Your instructions.
With images excluded, write out each entry below exactly as given.

[Structured diff data]
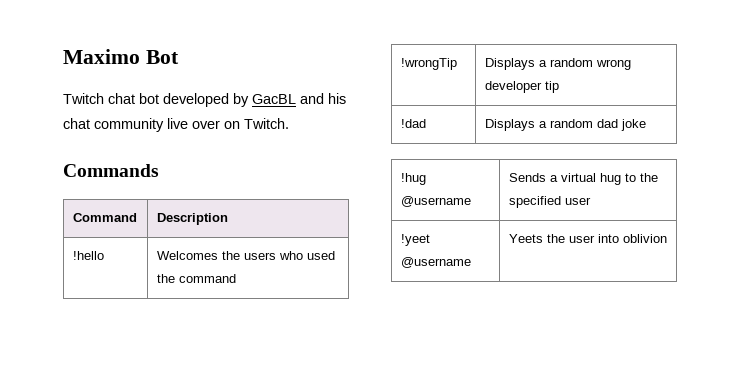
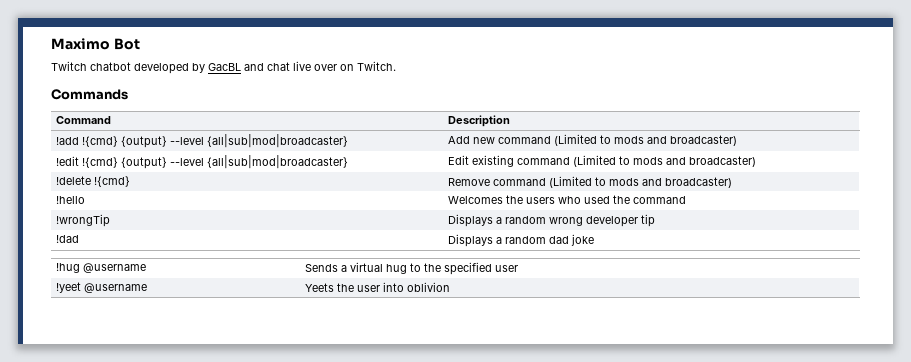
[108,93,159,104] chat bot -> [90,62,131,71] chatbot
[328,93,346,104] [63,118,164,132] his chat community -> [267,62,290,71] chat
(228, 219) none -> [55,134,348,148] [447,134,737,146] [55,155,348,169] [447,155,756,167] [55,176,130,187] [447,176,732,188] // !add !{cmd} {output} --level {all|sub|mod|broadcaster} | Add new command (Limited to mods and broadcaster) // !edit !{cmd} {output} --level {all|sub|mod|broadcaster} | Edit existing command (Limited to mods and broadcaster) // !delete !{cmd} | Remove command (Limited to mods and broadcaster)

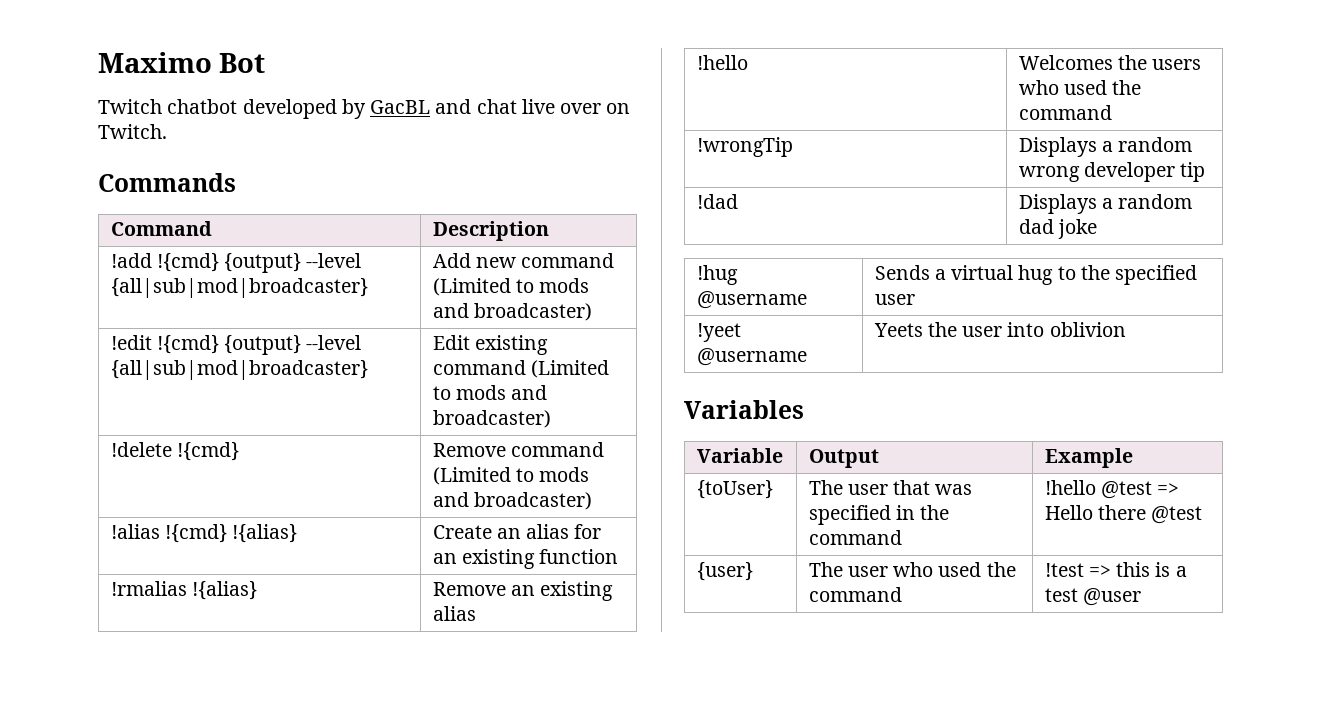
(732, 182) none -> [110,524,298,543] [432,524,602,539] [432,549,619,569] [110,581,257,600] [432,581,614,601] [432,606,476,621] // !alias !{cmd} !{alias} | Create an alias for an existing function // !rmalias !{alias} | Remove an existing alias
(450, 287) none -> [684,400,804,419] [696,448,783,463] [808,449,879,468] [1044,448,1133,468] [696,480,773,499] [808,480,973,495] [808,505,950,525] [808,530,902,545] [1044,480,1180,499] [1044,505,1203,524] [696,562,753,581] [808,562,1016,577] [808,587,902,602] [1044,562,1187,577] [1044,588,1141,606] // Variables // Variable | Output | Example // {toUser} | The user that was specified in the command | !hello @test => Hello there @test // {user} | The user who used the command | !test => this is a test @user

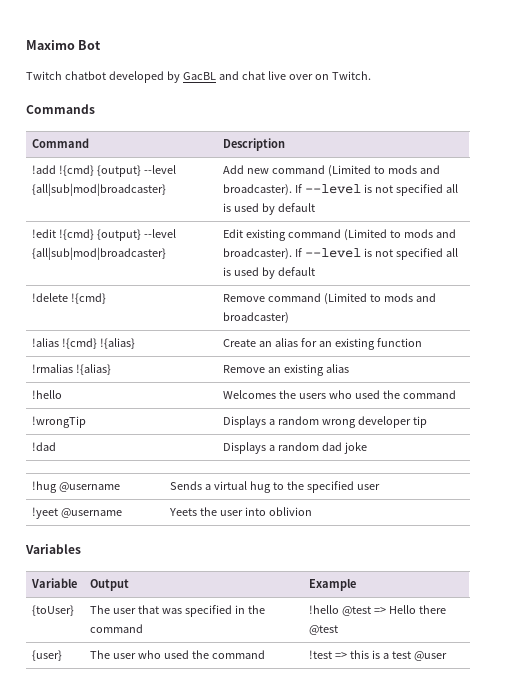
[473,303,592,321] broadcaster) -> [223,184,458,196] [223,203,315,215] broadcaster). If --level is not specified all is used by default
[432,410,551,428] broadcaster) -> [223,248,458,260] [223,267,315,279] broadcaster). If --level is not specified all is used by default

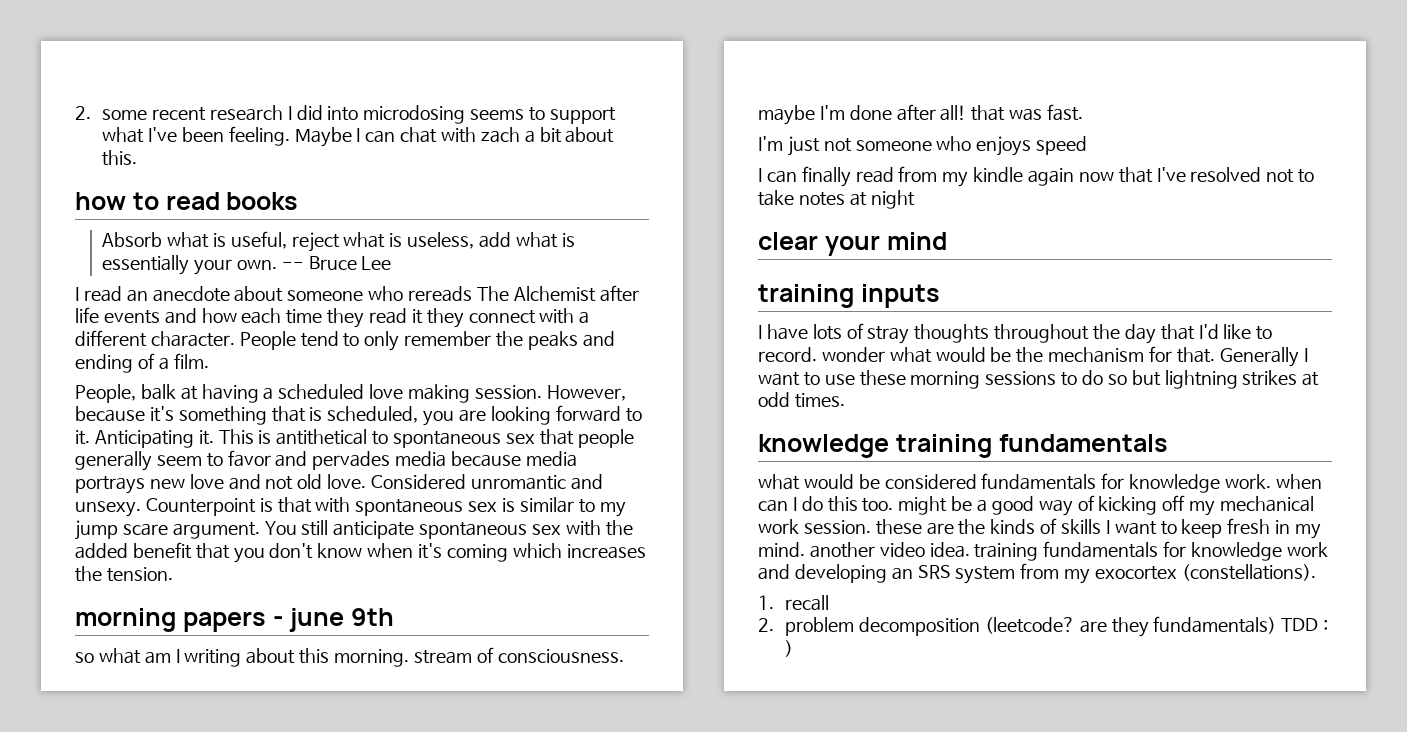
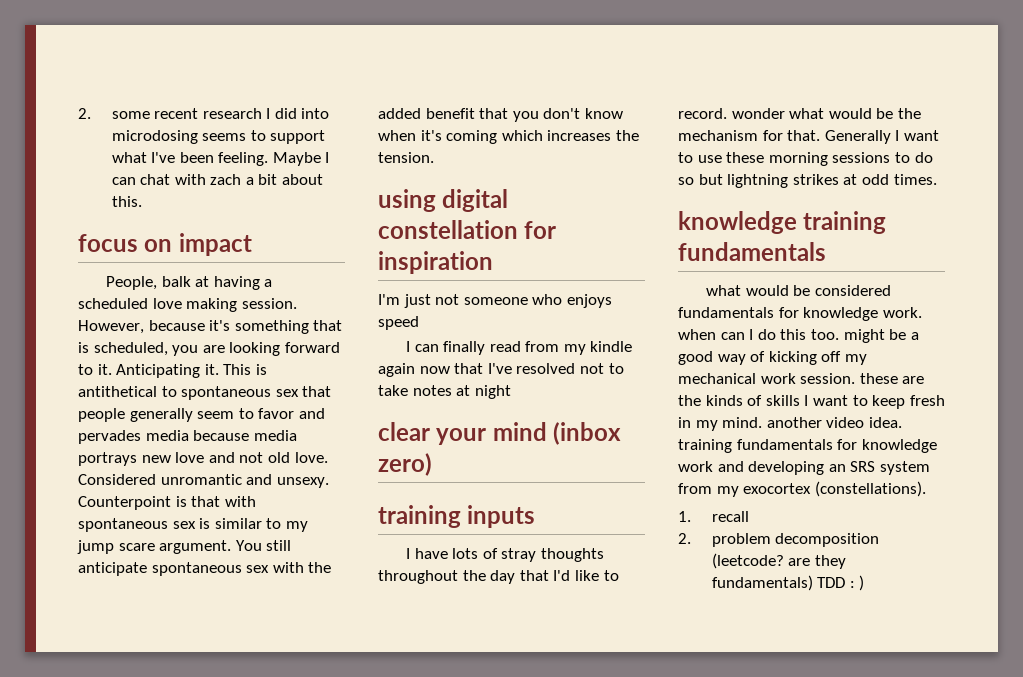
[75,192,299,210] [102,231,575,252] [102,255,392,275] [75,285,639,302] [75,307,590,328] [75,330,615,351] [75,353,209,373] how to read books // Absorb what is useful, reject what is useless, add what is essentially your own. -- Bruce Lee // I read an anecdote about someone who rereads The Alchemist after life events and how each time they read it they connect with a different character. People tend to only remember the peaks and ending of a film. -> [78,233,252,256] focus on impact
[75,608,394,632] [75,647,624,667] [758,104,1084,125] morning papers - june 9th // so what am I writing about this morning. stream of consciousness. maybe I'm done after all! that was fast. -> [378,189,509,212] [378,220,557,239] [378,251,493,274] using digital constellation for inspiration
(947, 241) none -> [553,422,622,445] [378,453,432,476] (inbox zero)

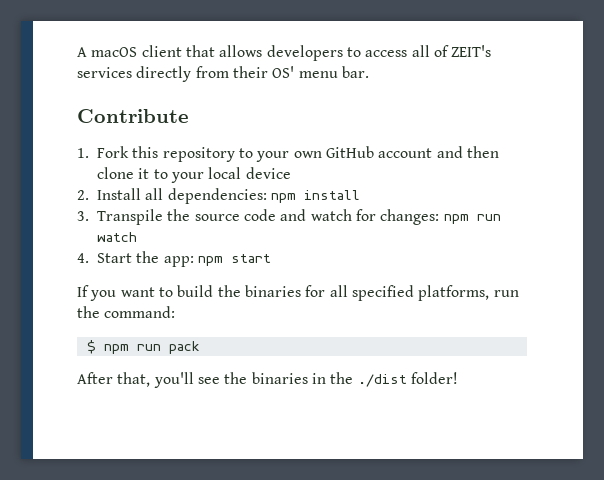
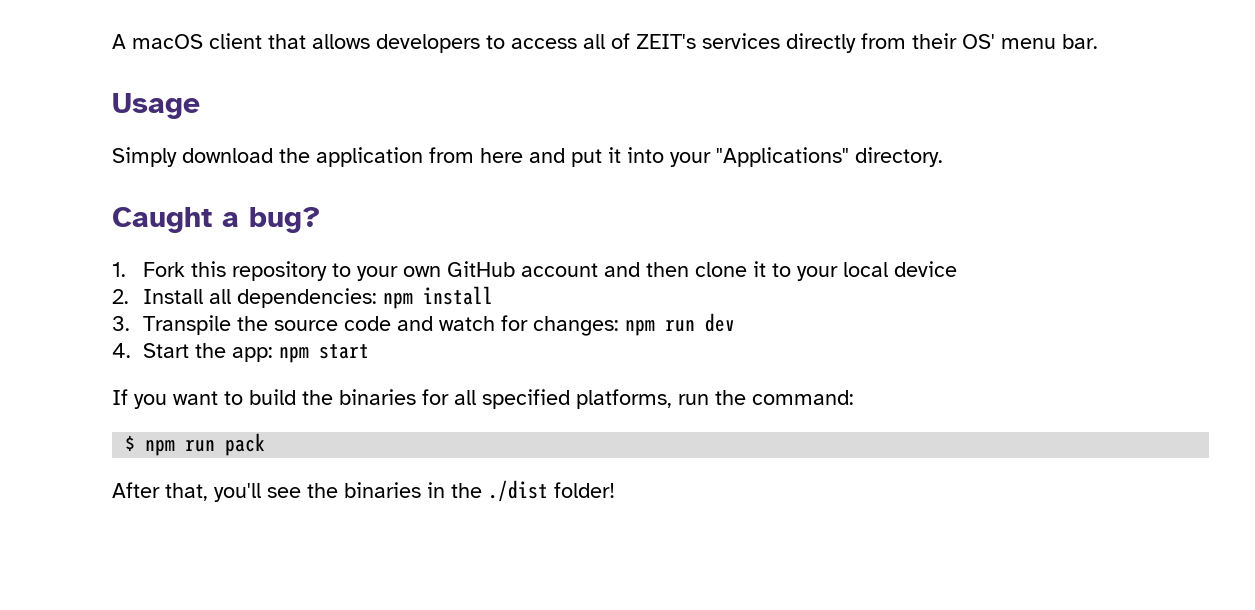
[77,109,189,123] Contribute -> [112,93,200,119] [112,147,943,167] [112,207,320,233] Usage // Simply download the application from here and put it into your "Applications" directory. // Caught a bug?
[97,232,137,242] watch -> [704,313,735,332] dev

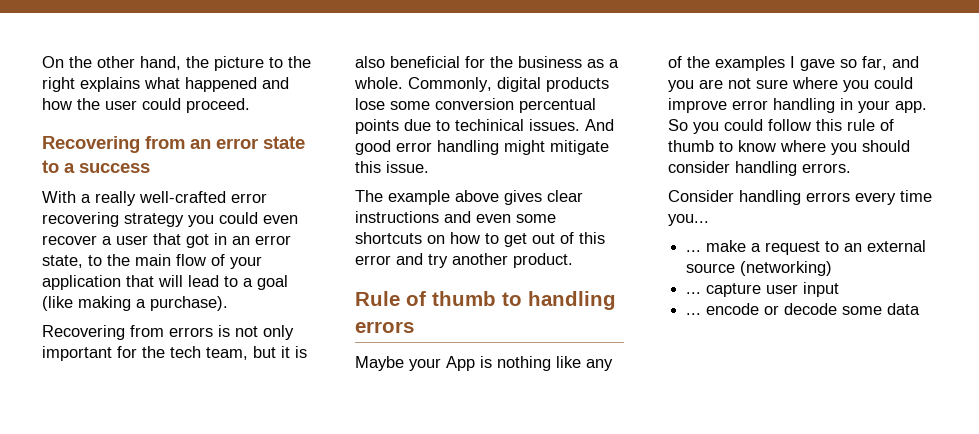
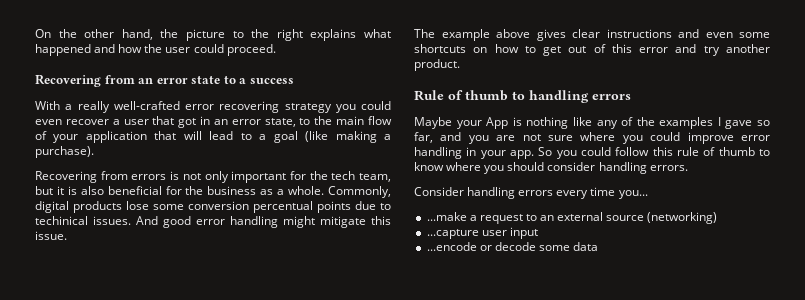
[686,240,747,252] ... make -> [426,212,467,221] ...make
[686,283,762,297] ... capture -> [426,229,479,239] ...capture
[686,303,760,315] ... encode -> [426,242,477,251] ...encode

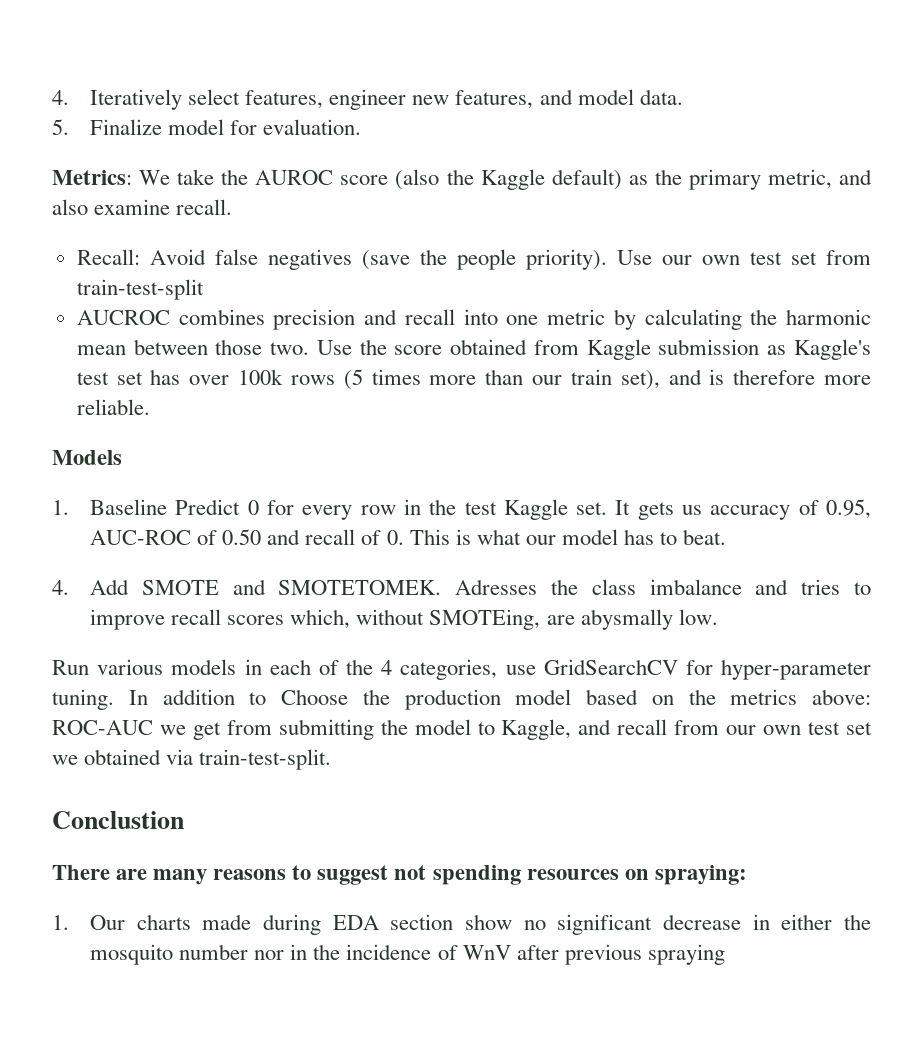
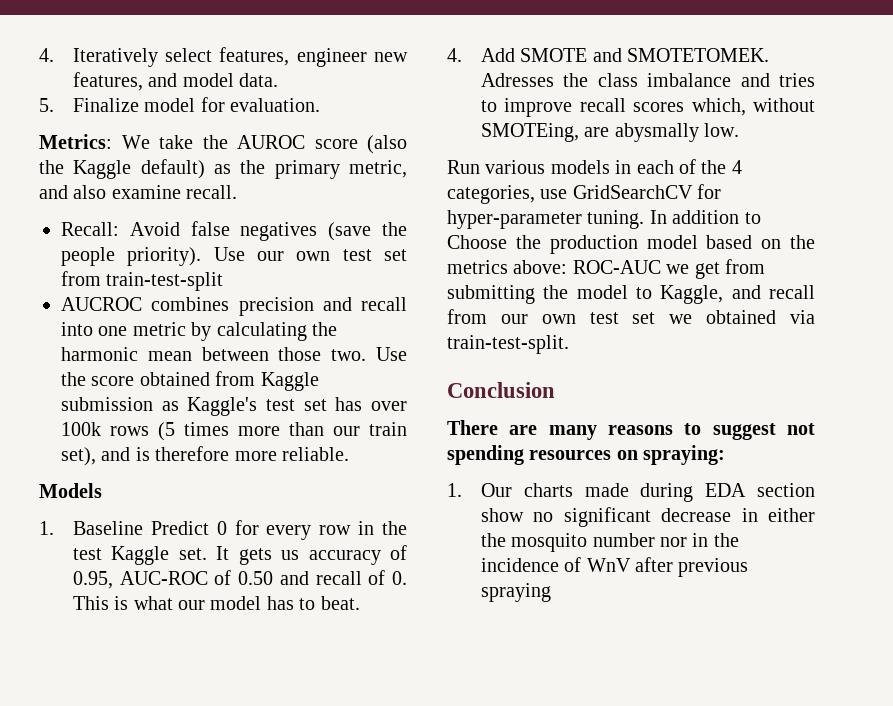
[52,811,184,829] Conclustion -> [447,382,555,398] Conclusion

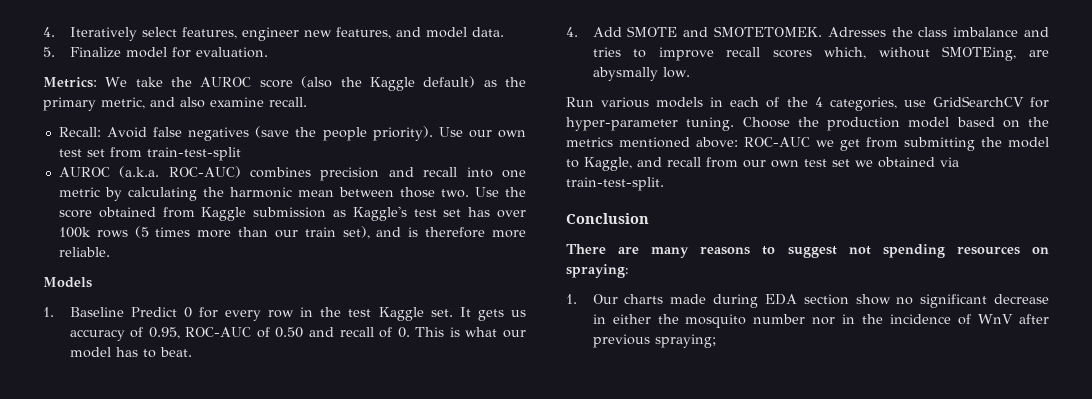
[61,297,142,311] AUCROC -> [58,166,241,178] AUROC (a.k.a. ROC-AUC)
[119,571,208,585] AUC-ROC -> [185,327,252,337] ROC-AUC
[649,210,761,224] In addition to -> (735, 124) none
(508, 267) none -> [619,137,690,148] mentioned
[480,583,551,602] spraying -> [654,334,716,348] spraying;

Exercise output.
[108,93,159,104] chat bot -> [90,62,131,71] chatbot
[328,93,346,104] [63,118,164,132] his chat community -> [267,62,290,71] chat
(228, 219) none -> [55,134,348,148] [447,134,737,146] [55,155,348,169] [447,155,756,167] [55,176,130,187] [447,176,732,188] // !add !{cmd} {output} --level {all|sub|mod|broadcaster} | Add new command (Limited to mods and broadcaster) // !edit !{cmd} {output} --level {all|sub|mod|broadcaster} | Edit existing command (Limited to mods and broadcaster) // !delete !{cmd} | Remove command (Limited to mods and broadcaster)

(732, 182) none -> [110,524,298,543] [432,524,602,539] [432,549,619,569] [110,581,257,600] [432,581,614,601] [432,606,476,621] // !alias !{cmd} !{alias} | Create an alias for an existing function // !rmalias !{alias} | Remove an existing alias
(450, 287) none -> [684,400,804,419] [696,448,783,463] [808,449,879,468] [1044,448,1133,468] [696,480,773,499] [808,480,973,495] [808,505,950,525] [808,530,902,545] [1044,480,1180,499] [1044,505,1203,524] [696,562,753,581] [808,562,1016,577] [808,587,902,602] [1044,562,1187,577] [1044,588,1141,606] // Variables // Variable | Output | Example // {toUser} | The user that was specified in the command | !hello @test => Hello there @test // {user} | The user who used the command | !test => this is a test @user

[473,303,592,321] broadcaster) -> [223,184,458,196] [223,203,315,215] broadcaster). If --level is not specified all is used by default
[432,410,551,428] broadcaster) -> [223,248,458,260] [223,267,315,279] broadcaster). If --level is not specified all is used by default

[75,192,299,210] [102,231,575,252] [102,255,392,275] [75,285,639,302] [75,307,590,328] [75,330,615,351] [75,353,209,373] how to read books // Absorb what is useful, reject what is useless, add what is essentially your own. -- Bruce Lee // I read an anecdote about someone who rereads The Alchemist after life events and how each time they read it they connect with a different character. People tend to only remember the peaks and ending of a film. -> [78,233,252,256] focus on impact
[75,608,394,632] [75,647,624,667] [758,104,1084,125] morning papers - june 9th // so what am I writing about this morning. stream of consciousness. maybe I'm done after all! that was fast. -> [378,189,509,212] [378,220,557,239] [378,251,493,274] using digital constellation for inspiration
(947, 241) none -> [553,422,622,445] [378,453,432,476] (inbox zero)

[77,109,189,123] Contribute -> [112,93,200,119] [112,147,943,167] [112,207,320,233] Usage // Simply download the application from here and put it into your "Applications" directory. // Caught a bug?
[97,232,137,242] watch -> [704,313,735,332] dev

[686,240,747,252] ... make -> [426,212,467,221] ...make
[686,283,762,297] ... capture -> [426,229,479,239] ...capture
[686,303,760,315] ... encode -> [426,242,477,251] ...encode

[52,811,184,829] Conclustion -> [447,382,555,398] Conclusion

[61,297,142,311] AUCROC -> [58,166,241,178] AUROC (a.k.a. ROC-AUC)
[119,571,208,585] AUC-ROC -> [185,327,252,337] ROC-AUC
[649,210,761,224] In addition to -> (735, 124) none
(508, 267) none -> [619,137,690,148] mentioned
[480,583,551,602] spraying -> [654,334,716,348] spraying;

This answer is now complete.